IEEE Spectrum Getty Images

If humans are ever to travel beyond the inner solar system, they will need to devise space propulsion methods beyond conventional chemical rockets. Nuclear reactions are orders of magnitude more powerful than chemical reactions, and seem the natural approach for space propulsion to the asteroid belt and the outer solar system. But working out the best form of nuclear space propulsion is apt to take time and a lot of work. NASA physicist and engineer John Chapman thinks that fusion -- aneutronic fusion -- is the way to go.

Instead of using deuterium and tritium as the fuel stocks, the new motor extracts energy from boron fuel. Using boron, an "aneutronic" fuel, yields several advantages over conventional nuclear fusion. Aneutronic fusion, in which neutrons represent less than 1 percent of the energy-carrying particles that are the result of a reaction, is easier to manage.


"Neutrons are problematic, because for one thing they’re difficult to harness," says John J. Chapman, the concept’s inventor and a physicist and electronics engineer at NASA’s Langley Research Center, in Virginia. To make use of neutrons, "you need an absorbing wall that converts the kinetic energy of the particles to thermal energy," he says. "In effect, all you’ve got is a fancy heat engine, with all its resultant losses and limitations."


In Chapman’s aneutronic fusion reactor scheme, a commercially available benchtop laser starts the reaction. A beam with energy on the order of 2 x 1018 watts per square centimeter, pulse frequencies up to 75 megahertz, and wavelengths between 1 and 10 micrometers is aimed at a two-layer, 20-centimeter-diameter target.


The first layer is a 5- to 10-µm-thick sheet of conductive metal foil. It responds to the teravolt-per-meter electric field created by the laser pulse by "acting as a de facto proton accelerator," says Chapman. The electric field releases a shower of highly energetic electrons from the foil, leaving behind a tremendous net positive charge. The result is a massive self-repulsive force between the protons that causes the metal material to explode. The explosion accelerates protons in the direction of the target’s second layer, a film of boron-11.

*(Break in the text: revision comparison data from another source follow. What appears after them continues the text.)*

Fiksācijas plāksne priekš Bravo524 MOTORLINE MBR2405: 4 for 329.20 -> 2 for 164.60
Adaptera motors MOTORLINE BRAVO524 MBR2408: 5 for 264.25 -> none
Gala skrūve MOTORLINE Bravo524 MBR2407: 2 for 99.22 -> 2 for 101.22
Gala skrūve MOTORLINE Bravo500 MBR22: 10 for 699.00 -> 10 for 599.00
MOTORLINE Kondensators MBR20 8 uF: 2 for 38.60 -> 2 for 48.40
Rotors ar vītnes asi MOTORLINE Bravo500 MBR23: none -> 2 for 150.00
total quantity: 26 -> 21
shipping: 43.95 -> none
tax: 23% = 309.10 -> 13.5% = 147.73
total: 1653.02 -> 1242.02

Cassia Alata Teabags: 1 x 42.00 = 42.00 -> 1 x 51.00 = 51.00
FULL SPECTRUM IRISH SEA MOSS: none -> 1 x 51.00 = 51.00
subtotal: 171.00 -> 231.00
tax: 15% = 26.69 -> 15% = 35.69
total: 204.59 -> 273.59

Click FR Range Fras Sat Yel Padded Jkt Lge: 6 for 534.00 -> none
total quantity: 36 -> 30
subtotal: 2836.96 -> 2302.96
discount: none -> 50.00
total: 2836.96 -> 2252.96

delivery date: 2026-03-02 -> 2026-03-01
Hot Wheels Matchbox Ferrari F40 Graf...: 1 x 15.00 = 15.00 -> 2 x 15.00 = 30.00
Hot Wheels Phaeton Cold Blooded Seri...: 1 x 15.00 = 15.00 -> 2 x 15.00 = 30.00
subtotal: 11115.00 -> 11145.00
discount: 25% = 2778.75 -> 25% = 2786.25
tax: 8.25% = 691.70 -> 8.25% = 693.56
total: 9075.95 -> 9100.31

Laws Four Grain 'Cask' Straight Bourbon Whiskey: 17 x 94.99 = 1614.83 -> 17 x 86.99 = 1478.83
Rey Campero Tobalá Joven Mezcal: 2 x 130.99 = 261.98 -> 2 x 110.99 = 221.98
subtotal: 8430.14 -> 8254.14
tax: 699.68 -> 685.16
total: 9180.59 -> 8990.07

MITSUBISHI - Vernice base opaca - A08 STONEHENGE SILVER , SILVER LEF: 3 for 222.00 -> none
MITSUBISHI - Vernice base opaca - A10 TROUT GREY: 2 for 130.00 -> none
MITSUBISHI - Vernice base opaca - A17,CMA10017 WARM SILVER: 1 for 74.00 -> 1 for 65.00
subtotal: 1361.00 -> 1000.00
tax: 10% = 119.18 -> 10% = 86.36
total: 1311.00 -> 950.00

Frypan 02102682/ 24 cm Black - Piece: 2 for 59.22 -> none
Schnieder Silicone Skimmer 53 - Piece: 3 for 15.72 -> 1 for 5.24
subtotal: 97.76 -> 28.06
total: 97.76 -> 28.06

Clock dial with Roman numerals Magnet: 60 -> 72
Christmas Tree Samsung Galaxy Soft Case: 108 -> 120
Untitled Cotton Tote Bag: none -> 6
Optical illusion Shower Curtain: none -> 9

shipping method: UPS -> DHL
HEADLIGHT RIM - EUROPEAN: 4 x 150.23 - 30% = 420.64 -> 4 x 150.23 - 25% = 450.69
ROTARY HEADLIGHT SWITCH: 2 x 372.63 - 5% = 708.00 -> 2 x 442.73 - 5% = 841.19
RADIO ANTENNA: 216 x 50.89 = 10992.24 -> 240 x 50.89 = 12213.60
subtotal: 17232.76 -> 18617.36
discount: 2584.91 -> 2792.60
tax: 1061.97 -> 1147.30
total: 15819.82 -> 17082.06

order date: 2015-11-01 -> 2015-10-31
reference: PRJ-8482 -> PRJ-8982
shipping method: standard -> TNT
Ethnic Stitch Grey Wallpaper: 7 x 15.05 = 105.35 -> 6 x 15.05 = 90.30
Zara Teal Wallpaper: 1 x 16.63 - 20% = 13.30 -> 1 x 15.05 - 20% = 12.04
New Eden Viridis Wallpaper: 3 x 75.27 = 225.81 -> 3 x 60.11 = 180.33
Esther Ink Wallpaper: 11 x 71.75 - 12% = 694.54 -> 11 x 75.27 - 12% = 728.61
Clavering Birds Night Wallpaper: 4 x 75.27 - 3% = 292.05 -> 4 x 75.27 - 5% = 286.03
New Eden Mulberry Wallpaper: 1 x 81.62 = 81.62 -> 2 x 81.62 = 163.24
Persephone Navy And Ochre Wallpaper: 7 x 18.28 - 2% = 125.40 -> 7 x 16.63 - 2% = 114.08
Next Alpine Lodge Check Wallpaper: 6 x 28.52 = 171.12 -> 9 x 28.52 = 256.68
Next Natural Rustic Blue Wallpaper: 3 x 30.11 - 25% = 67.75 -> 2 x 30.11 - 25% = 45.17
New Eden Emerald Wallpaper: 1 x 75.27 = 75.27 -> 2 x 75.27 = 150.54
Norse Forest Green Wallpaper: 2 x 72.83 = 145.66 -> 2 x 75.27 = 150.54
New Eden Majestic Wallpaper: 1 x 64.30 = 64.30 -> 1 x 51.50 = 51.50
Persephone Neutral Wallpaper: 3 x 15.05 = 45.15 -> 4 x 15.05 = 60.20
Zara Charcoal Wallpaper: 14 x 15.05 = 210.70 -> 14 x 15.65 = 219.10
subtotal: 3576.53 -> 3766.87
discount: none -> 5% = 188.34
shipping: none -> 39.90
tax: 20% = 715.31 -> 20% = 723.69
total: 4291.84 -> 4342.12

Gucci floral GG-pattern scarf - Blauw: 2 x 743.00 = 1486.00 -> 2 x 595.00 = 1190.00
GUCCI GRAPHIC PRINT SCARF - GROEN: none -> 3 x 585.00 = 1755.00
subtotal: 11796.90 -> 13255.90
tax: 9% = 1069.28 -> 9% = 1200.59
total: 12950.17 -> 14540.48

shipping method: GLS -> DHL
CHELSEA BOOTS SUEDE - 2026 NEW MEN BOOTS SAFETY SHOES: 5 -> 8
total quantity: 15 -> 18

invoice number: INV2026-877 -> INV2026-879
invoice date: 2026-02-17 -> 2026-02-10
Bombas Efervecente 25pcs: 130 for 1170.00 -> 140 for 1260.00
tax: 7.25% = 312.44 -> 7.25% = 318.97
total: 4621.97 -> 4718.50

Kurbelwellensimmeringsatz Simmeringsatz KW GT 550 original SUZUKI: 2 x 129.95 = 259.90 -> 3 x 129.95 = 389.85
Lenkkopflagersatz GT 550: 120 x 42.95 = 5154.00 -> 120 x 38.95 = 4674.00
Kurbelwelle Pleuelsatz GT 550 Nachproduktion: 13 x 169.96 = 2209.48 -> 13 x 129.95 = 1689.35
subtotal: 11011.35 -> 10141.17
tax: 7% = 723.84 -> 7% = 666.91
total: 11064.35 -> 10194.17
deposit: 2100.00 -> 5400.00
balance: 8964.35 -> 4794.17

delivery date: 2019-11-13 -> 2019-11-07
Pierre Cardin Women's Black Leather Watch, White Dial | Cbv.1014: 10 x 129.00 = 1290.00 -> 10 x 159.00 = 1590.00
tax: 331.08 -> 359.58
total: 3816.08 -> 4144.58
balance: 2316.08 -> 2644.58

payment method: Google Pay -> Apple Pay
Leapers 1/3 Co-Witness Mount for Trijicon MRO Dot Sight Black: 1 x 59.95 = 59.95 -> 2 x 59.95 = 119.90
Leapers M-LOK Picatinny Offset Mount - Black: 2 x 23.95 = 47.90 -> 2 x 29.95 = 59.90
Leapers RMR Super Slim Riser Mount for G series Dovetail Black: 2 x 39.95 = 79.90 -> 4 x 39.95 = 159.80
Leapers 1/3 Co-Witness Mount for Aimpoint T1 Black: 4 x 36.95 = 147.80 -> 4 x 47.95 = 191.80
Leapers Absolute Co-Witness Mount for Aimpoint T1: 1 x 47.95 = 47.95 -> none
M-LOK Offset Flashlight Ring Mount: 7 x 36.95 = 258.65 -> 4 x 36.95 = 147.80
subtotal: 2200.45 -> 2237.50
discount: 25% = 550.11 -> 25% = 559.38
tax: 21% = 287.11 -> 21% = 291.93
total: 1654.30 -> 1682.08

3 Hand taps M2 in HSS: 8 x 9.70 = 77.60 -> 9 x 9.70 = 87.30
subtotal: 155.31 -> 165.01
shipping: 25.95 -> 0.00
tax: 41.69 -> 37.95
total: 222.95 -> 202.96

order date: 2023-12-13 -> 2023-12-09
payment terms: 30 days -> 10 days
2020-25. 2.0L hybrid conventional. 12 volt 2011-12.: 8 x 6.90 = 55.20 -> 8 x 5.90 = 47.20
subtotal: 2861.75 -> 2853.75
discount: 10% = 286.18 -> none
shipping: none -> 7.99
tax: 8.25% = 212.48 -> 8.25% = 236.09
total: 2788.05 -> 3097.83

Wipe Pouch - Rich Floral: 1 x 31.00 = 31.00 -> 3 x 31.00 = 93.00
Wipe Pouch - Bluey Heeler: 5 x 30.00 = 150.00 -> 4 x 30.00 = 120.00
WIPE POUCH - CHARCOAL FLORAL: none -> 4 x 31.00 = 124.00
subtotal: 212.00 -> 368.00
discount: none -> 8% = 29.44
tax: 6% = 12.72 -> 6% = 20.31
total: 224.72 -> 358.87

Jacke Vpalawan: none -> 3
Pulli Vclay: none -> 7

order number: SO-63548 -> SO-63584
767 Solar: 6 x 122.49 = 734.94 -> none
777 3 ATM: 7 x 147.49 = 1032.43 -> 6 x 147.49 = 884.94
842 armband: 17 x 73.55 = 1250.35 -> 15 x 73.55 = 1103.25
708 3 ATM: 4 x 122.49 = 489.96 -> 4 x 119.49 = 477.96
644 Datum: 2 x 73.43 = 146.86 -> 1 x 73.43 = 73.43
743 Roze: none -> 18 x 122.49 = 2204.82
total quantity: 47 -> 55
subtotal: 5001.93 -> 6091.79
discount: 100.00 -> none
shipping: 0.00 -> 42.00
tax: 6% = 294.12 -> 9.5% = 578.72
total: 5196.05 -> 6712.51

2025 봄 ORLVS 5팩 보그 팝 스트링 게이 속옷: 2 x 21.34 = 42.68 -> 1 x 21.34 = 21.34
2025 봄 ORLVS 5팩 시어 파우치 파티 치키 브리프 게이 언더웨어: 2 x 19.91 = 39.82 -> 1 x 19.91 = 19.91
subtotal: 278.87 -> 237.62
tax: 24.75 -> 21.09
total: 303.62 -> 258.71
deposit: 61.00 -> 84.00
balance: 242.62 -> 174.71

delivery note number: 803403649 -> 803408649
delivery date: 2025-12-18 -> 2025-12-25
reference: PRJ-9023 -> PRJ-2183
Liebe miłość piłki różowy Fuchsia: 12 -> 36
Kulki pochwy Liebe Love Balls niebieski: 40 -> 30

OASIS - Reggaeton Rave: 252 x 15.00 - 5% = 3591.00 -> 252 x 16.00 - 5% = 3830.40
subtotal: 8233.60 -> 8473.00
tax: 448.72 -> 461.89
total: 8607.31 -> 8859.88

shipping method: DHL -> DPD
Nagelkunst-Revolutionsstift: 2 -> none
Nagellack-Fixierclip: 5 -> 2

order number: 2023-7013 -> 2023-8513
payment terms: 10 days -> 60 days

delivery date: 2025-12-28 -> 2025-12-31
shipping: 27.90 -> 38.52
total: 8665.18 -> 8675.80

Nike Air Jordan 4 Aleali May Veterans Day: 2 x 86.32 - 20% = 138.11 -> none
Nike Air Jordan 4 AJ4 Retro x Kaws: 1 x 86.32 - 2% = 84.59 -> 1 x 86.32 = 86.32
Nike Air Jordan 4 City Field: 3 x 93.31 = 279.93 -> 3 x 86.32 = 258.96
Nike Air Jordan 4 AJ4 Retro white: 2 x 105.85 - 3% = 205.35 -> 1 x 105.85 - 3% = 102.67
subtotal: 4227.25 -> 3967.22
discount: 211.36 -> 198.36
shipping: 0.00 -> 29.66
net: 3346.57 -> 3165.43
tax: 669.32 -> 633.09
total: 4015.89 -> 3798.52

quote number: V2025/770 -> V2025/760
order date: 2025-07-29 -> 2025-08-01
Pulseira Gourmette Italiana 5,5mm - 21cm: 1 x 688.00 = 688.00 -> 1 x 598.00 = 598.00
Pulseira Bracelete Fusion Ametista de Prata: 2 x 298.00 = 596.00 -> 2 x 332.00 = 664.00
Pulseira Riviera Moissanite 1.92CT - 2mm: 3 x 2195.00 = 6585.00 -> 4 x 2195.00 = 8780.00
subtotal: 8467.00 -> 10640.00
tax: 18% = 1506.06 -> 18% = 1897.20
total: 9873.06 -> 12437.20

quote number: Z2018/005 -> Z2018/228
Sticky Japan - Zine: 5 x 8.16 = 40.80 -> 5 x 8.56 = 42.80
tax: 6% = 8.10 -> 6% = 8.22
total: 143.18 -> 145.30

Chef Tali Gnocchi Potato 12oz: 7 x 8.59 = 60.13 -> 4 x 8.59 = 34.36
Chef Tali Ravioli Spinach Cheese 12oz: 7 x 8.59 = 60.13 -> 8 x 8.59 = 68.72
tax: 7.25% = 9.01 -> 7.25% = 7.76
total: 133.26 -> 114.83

...There, a complicated nuclear dance begins. The protons (which carry energy on the order of roughly 163 kiloelectron volts) strike boron nuclei to form excited carbon nuclei. The carbons immediately decay, each into a helium-4 nucleus (an alpha particle) and a beryllium nucleus. Almost instantaneously, the beryllium nuclei decay, with each one breaking into two more alpha particles. So for each proton-boron pair that reacts, you get three alpha particles, each with a kinetic energy of 2.9 megaelectron volts.


...Electromagnetic forces push the target and the alpha particles in the opposite directions, and the particles exit the spacecraft through a nozzle, providing the vehicle’s thrust. Each pulse of the laser should generate roughly 100 000 particles, making the method tremendously efficient, says Chapman. And according to his calculations, improvements in short-pulse laser systems could make this form of thruster more than 40 times as efficient as even the best of today’s ionic propulsion systems that push spacecraft around. Even at 50 percent efficiency, burning off 40 milligrams of the boron fuel would deliver a gigajoule of energy. The amount of power depends on the laser pulse rate. The motor could generate 1 megawatt per second if the pulses are frequent enough to start reactions that consume that amount of boron in 1000 seconds. (According to Chapman, using this aneutronic fusion technique with helium-3 isotopes would yield roughly 60 percent more energy per unit mass. But boron is a more attractive fuel source because it is abundant on Earth and helium-3 is scarce.)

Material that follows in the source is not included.